Extracted records
----

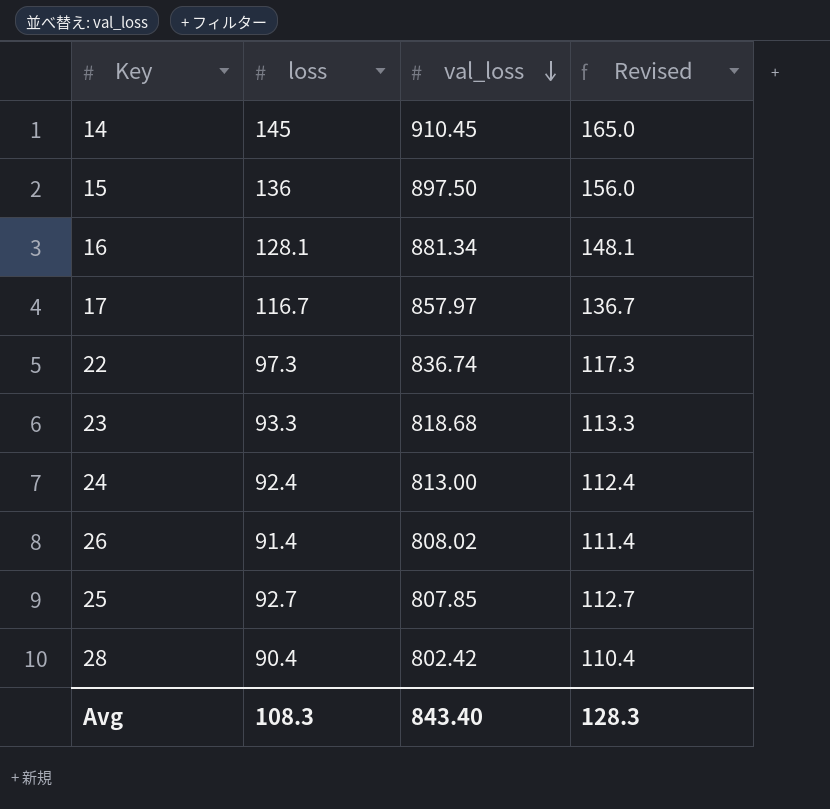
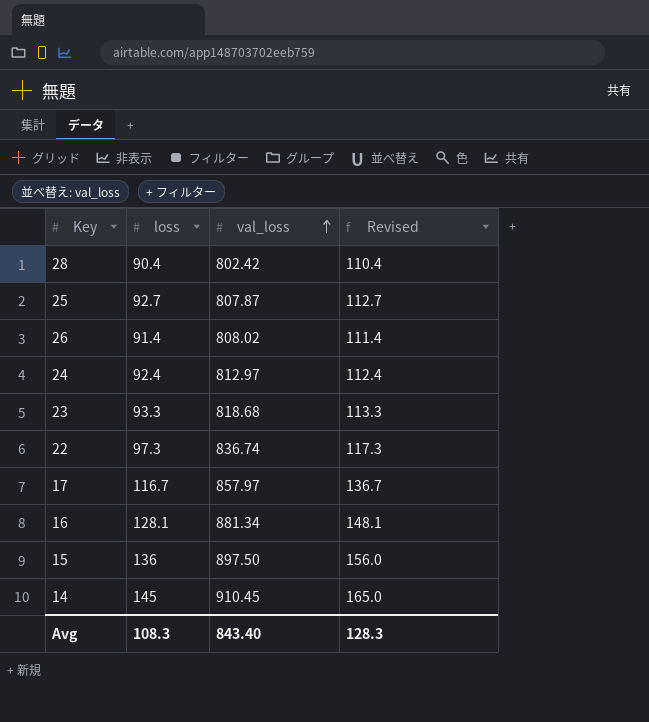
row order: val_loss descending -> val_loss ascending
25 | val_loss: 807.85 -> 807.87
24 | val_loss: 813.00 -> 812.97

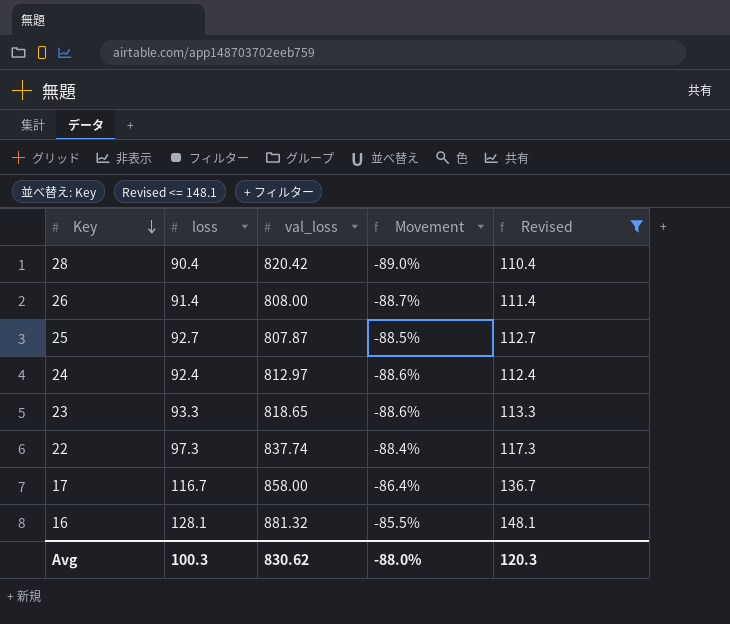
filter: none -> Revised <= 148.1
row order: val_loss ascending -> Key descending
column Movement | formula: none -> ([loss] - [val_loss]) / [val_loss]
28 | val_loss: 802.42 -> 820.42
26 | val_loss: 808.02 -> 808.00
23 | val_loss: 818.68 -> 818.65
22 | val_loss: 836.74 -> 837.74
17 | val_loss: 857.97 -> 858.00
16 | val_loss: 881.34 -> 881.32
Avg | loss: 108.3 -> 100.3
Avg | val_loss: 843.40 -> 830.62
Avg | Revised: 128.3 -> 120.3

----

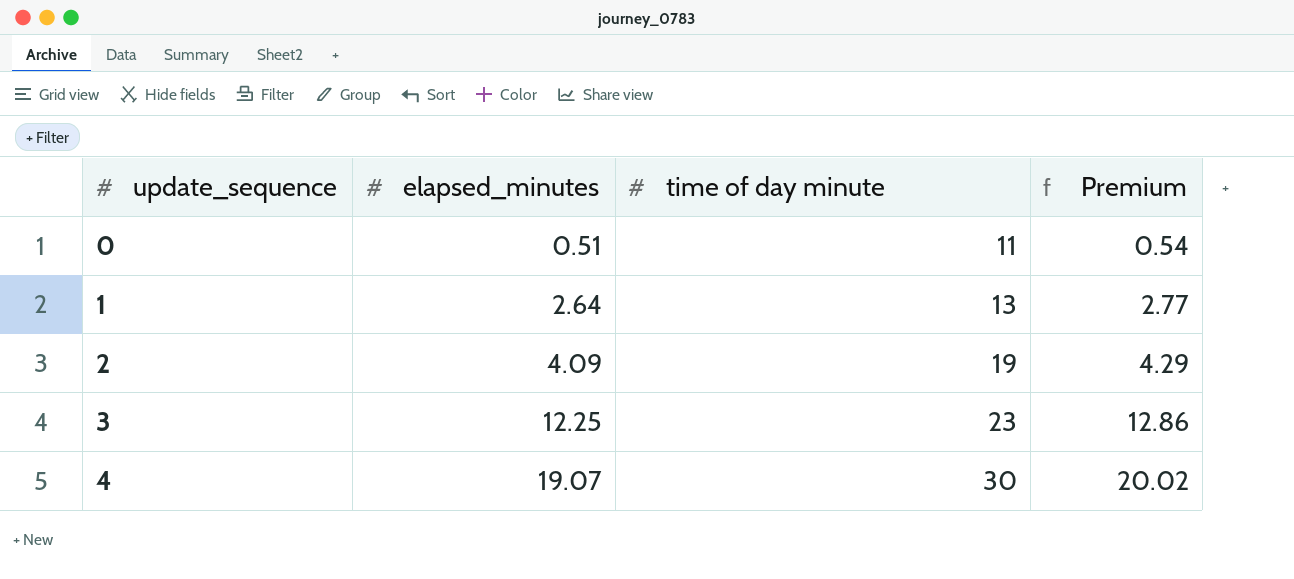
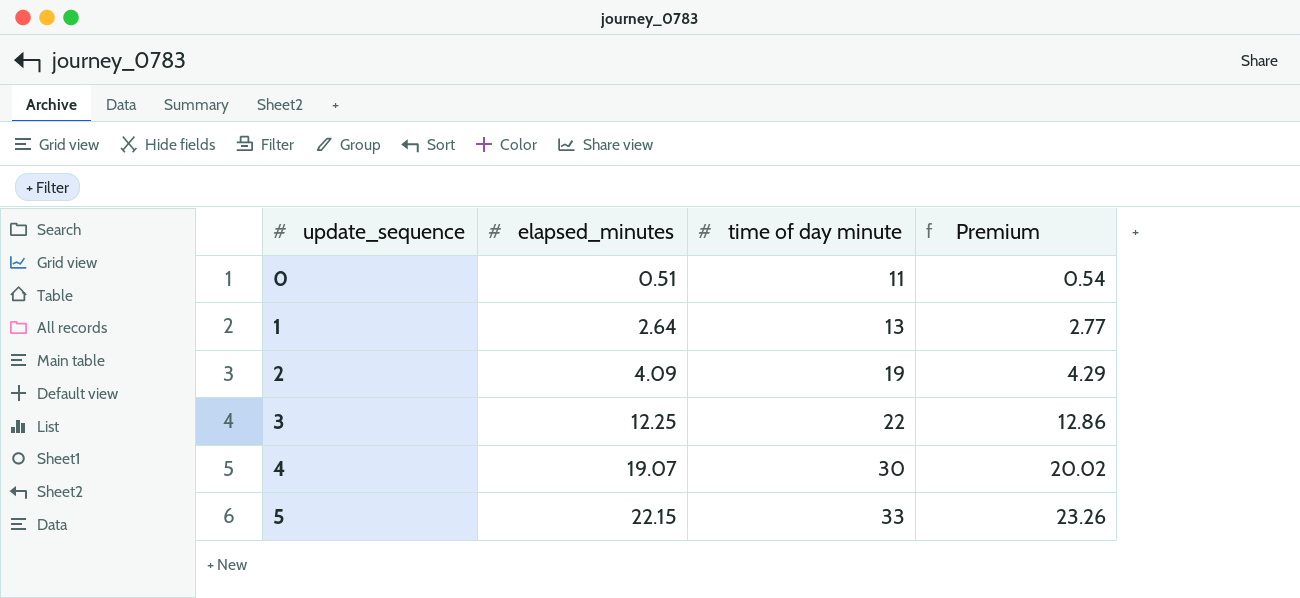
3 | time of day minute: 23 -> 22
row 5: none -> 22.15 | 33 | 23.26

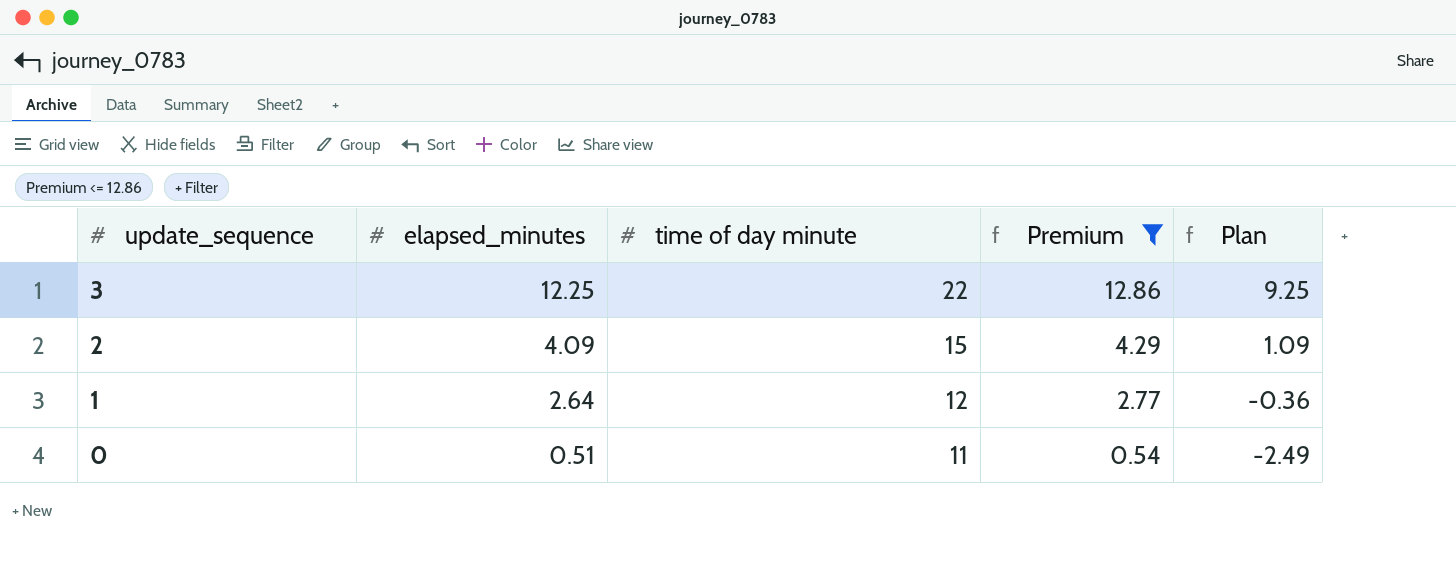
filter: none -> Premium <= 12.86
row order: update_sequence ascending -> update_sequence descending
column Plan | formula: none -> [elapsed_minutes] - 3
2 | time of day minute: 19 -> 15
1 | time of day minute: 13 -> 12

----

## Work instruction
Search the records above for the string "ascending". Copy every line that contains it.

## Your response
row order: val_loss descending -> val_loss ascending
row order: val_loss ascending -> Key descending
row order: update_sequence ascending -> update_sequence descending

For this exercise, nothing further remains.